R. P. Taylor edited this page Aug 30, 2023 · 9 revisions

Table of Contents

Introduction

This page describes useful commands and technical information about CVMFS.

CVMFS Client

Debugging

  • See the debugging guide.
  • To see debug information you can set CVMFS_DEBUGLOG=/tmp/cvmfs.log for a short time (it produces large log volumes).
    • You will need to do a reload to enable or disable this configuration setting.
    • Important: make sure the CVMFS user can write to this file, wherever it is, as well as ${CVMFS_DEBUGLOG}.cachemgr .
  • cvmfs_config bugreport # capture a tarball report to send to CVMFS developers for debugging.

General utilities

This is an incomplete list of useful commands. For more details see the documentation.

cvmfs_config

Some of these commands are informational and can be run without root privilege.

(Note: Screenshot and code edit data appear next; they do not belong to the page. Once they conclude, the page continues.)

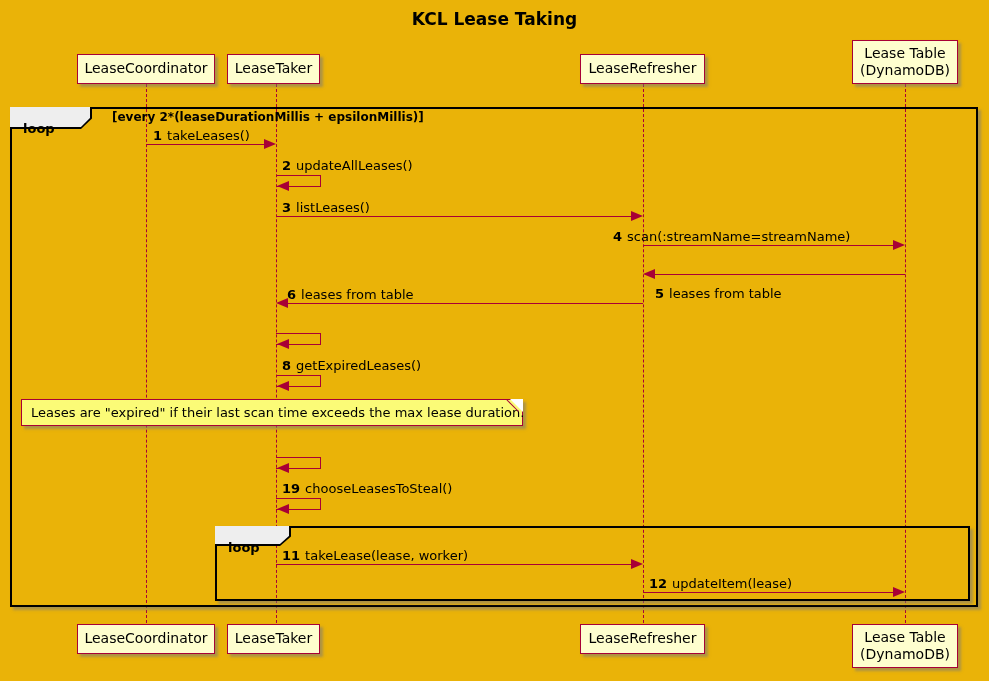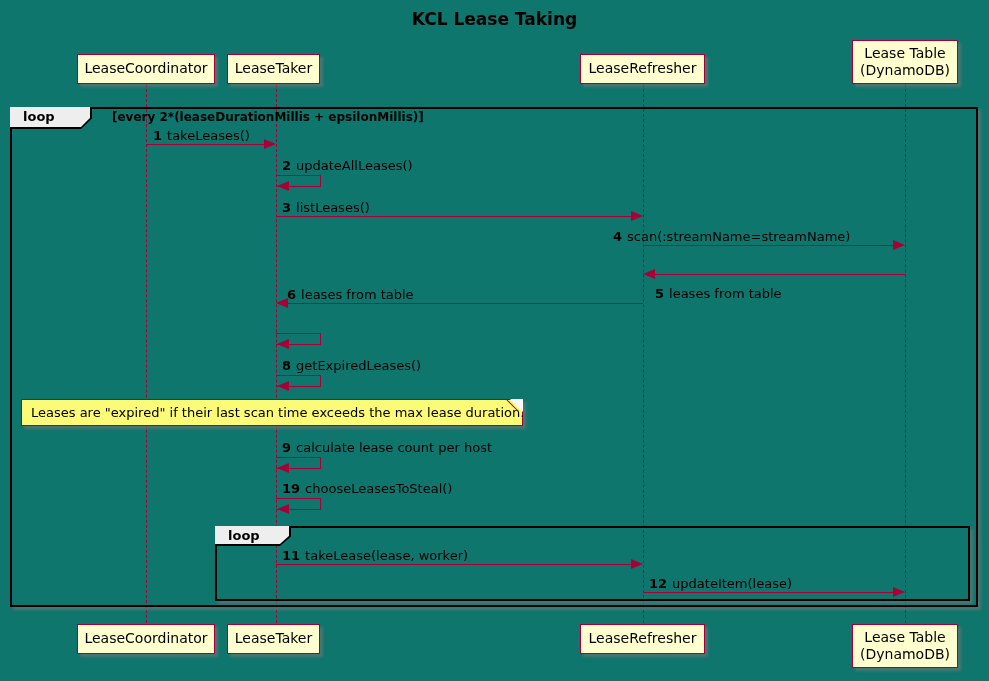--- a/index.html
+++ b/index.html
@@ -6,21 +6,21 @@
     --crimson:#A80036;
     --pfill:#FEFECE;
     --nfill:#FBFB77;
     --tabfill:#EEEEEE;
     --ink:#000000;
   }
   html,body{margin:0;padding:0;background:#ffffff;}
   #canvas{
     position:relative;
     width:989px;height:681px;
-    background:#0f766e;
+    background:#eab308;
     font-family:"DejaVu Sans", sans-serif;
     color:#000;
     overflow:hidden;
   }
   .title{
     position:absolute;left:0;top:9px;width:100%;
     text-align:center;font-size:17px;font-weight:bold;color:#000;
   }
   .lifeline{
     position:absolute;width:0;top:84px;height:539px;
@@ -47,20 +47,21 @@
     position:absolute;inset:0;background:var(--ink);
     clip-path:polygon(0 0,100% 0,100% 52%,calc(100% - 11px) 100%,0 100%);
   }
   .frame-tab .tab-fg{
     position:absolute;left:0;top:0;right:1.6px;bottom:1.6px;background:var(--tabfill);
     clip-path:polygon(0 0,100% 0,100% 52%,calc(100% - 10px) 100%,0 100%);
   }
   .frame-tab .tab-txt{
     position:relative;font-weight:bold;font-size:13px;
     padding:2px 0 0 13px;
+    margin-top:12px;
   }
   .guard{
     position:absolute;font-weight:bold;font-size:12px;color:#000;
     white-space:nowrap;
   }
   .mlabel{
     position:absolute;font-size:13px;white-space:nowrap;color:#000;
   }
   .mlabel b{font-weight:bold;margin-right:5px;}
   .aline{position:absolute;height:0;border-top:1px solid var(--crimson);}
@@ -175,21 +176,20 @@
     <div class="selfmsg" style="left:276px;top:375px;"></div>
     <div class="ahead-l" style="left:277px;top:381px;"></div>
   </div>
 
   <div class="note" style="left:21px;top:399px;width:502px;height:27px;">
     <span>Leases are "expired" if their last scan time exceeds the max lease duration.</span>
     <div class="note-fold"></div>
     <div class="note-fold-line"></div>
   </div>
 
-  <div class="mlabel" style="left:282px;top:440px;"><b>9</b><span>calculate lease count per host</span></div>
   <div>
     <div class="selfmsg" style="left:276px;top:457px;"></div>
     <div class="ahead-l" style="left:277px;top:463px;"></div>
   </div>
 
   <div class="mlabel" style="left:282px;top:481px;"><b>19</b><span>chooseLeasesToSteal()</span></div>
   <div>
     <div class="selfmsg" style="left:276px;top:498px;"></div>
     <div class="ahead-l" style="left:277px;top:504px;"></div>
   </div>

  • cvmfs_config [-j4] fsck # check data files and catalog in cache (using 4 threads)
  • cvmfs_config showconfig # show configuration
  • cvmfs_config chksetup # validate the configuration. Checks for syntax errors, tests network connections for all proxy/server permutations, etc.
  • cvmfs_config probe # check and ensure that repos are mounted. Basically like doing ls in each repo
  • cvmfs_config status # show mounted repos and pids
  • cvmfs_config stat -v # show usage information (error counters, etc.)
  • cvmfs_config wipecache # clear the CVMFS cache. Useful for testing to ensure that new content is being retrieved from the server instead of from cache.
  • cvmfs_config umount # try to unmount repositories (if there are open file descriptors it will fail and show them)
  • cvmfs_config [-c] reload # apply configuration changes

cvmfs_talk

These commands provide more lower-level control and require root privilege. Some of this functionality is provided in a more convenient or high-level way by the cvmfs_config utility. The cvmfs_talk utility interacts with running CVMFS processes (i.e. active repositories) individually, so you may need to first run cvmfs_config probe in order to start the processes. You can interact with all repositories, or a particular one specified with -i.

  • cvmfs_talk # show help info
  • cvmfs_talk hotpatch history #show the history of loaded CVMFS FUSE modules
  • cvmfs_talk parameters # show currently loaded parameters.
  • cvmfs_talk internal affairs # show performance counters, etc.
  • cvmfs_talk cache list # show what items are in the cache
  • cvmfs_talk cache size # show cache usage
  • cvmfs_talk cache instance # show which cache manager is used
  • cvmfs_talk pid cachemgr # show pid of the cache manager
  • cvmfs_talk cleanup 10000 # removes the oldest files until the used space is below 10000 MB.
  • cvmfs_talk [host|proxy] info # show active host or proxy. Should work even if CVMFS is stuck
  • cvmfs_talk proxy set "http://squid1.example.org:3128;http://squid2.example.org:3128" # transiently set proxy list
  • cvmfs_talk proxy group switch # switch to the next proxy server in the list.
  • cvmfs_talk host switch # switch to using the next stratum server in the list.
  • cvmfs_talk host probe <geo> manually order stratum 1 servers using RTT (or geo-api)

Extended attributes

Mounted repositories have extended attributes which can be queried to show some of the same information provided by the cvmfs_config and cvmfs_talk utilities, as well as other information such as the public keys loaded, total size of the repository in several metrics, repository meta-information, etc.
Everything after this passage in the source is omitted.